Exercise input:
· · · · · · ·

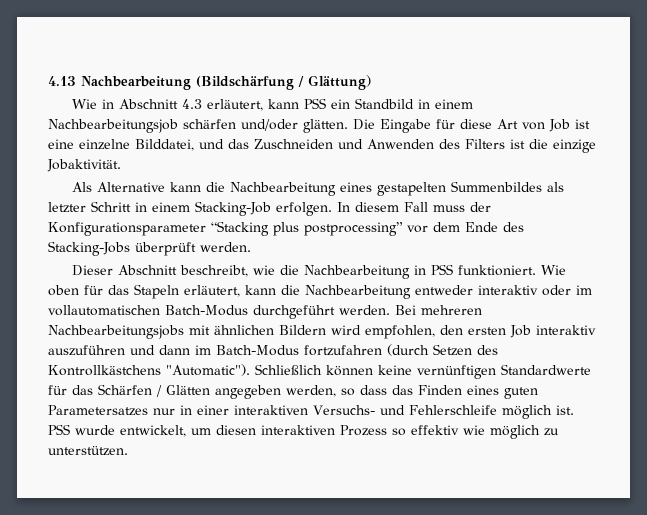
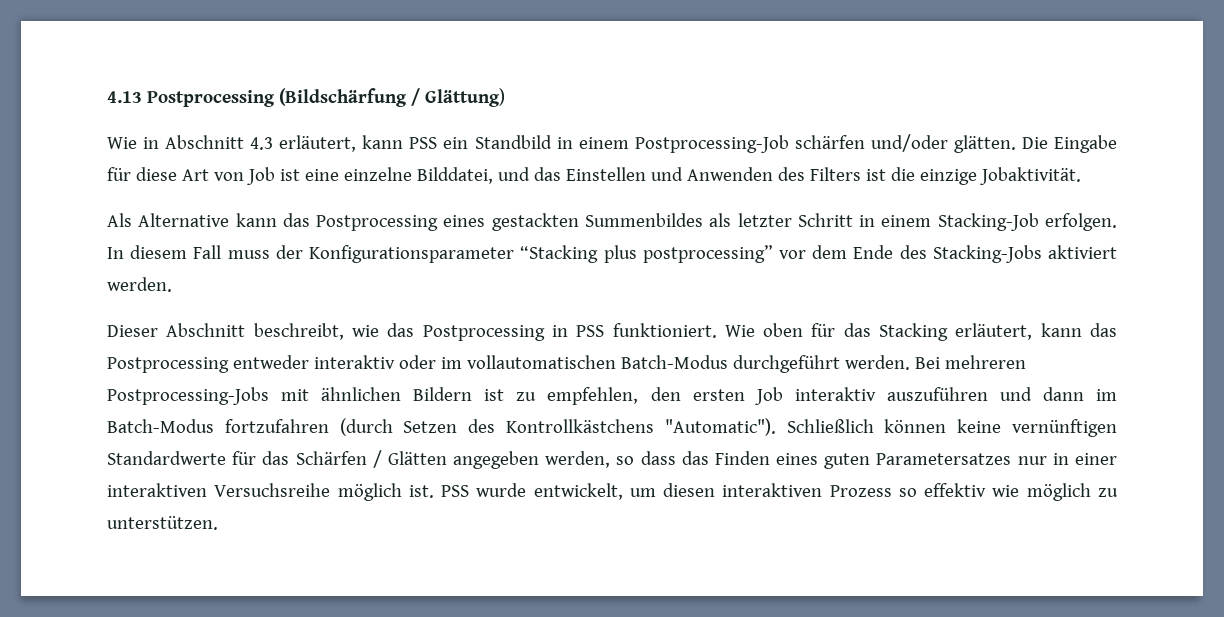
- 4.13 Nachbearbeitung (Bildschärfung / Glättung)
+ 4.13 Postprocessing (Bildschärfung / Glättung)
- Wie in Abschnitt 4.3 erläutert, kann PSS ein Standbild in einem Nachbearbeitungsjob schärfen und/oder glätten.
+ Wie in Abschnitt 4.3 erläutert, kann PSS ein Standbild in einem Postprocessing-Job schärfen und/oder glätten.
- Die Eingabe für diese Art von Job ist eine einzelne Bilddatei, und das Zuschneiden und Anwenden des Filters ist die einzige Jobaktivität.
+ Die Eingabe für diese Art von Job ist eine einzelne Bilddatei, und das Einstellen und Anwenden des Filters ist die einzige Jobaktivität.
- Als Alternative kann die Nachbearbeitung eines gestapelten Summenbildes als letzter Schritt in einem Stacking-Job erfolgen.
+ Als Alternative kann das Postprocessing eines gestackten Summenbildes als letzter Schritt in einem Stacking-Job erfolgen.
- In diesem Fall muss der Konfigurationsparameter “Stacking plus postprocessing” vor dem Ende des Stacking-Jobs überprüft werden.
+ In diesem Fall muss der Konfigurationsparameter “Stacking plus postprocessing” vor dem Ende des Stacking-Jobs aktiviert werden.
- Dieser Abschnitt beschreibt, wie die Nachbearbeitung in PSS funktioniert.
+ Dieser Abschnitt beschreibt, wie das Postprocessing in PSS funktioniert.
- Wie oben für das Stapeln erläutert, kann die Nachbearbeitung entweder interaktiv oder im vollautomatischen Batch-Modus durchgeführt werden.
+ Wie oben für das Stacking erläutert, kann das Postprocessing entweder interaktiv oder im vollautomatischen Batch-Modus durchgeführt werden.
- Bei mehreren Nachbearbeitungsjobs mit ähnlichen Bildern wird empfohlen, den ersten Job interaktiv auszuführen und dann im Batch-Modus fortzufahren (durch Setzen des Kontrollkästchens "Automatic").
+ Bei mehreren Postprocessing-Jobs mit ähnlichen Bildern ist zu empfehlen, den ersten Job interaktiv auszuführen und dann im Batch-Modus fortzufahren (durch Setzen des Kontrollkästchens "Automatic").
- Schließlich können keine vernünftigen Standardwerte für das Schärfen / Glätten angegeben werden, so dass das Finden eines guten Parametersatzes nur in einer interaktiven Versuchs- und Fehlerschleife möglich ist.
+ Schließlich können keine vernünftigen Standardwerte für das Schärfen / Glätten angegeben werden, so dass das Finden eines guten Parametersatzes nur in einer interaktiven Versuchsreihe möglich ist.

· · · · · · ·

Task directions: Go through the entries and copy every line with "oder".

Response to the task:
- Wie in Abschnitt 4.3 erläutert, kann PSS ein Standbild in einem Nachbearbeitungsjob schärfen und/oder glätten.
+ Wie in Abschnitt 4.3 erläutert, kann PSS ein Standbild in einem Postprocessing-Job schärfen und/oder glätten.
- Wie oben für das Stapeln erläutert, kann die Nachbearbeitung entweder interaktiv oder im vollautomatischen Batch-Modus durchgeführt werden.
+ Wie oben für das Stacking erläutert, kann das Postprocessing entweder interaktiv oder im vollautomatischen Batch-Modus durchgeführt werden.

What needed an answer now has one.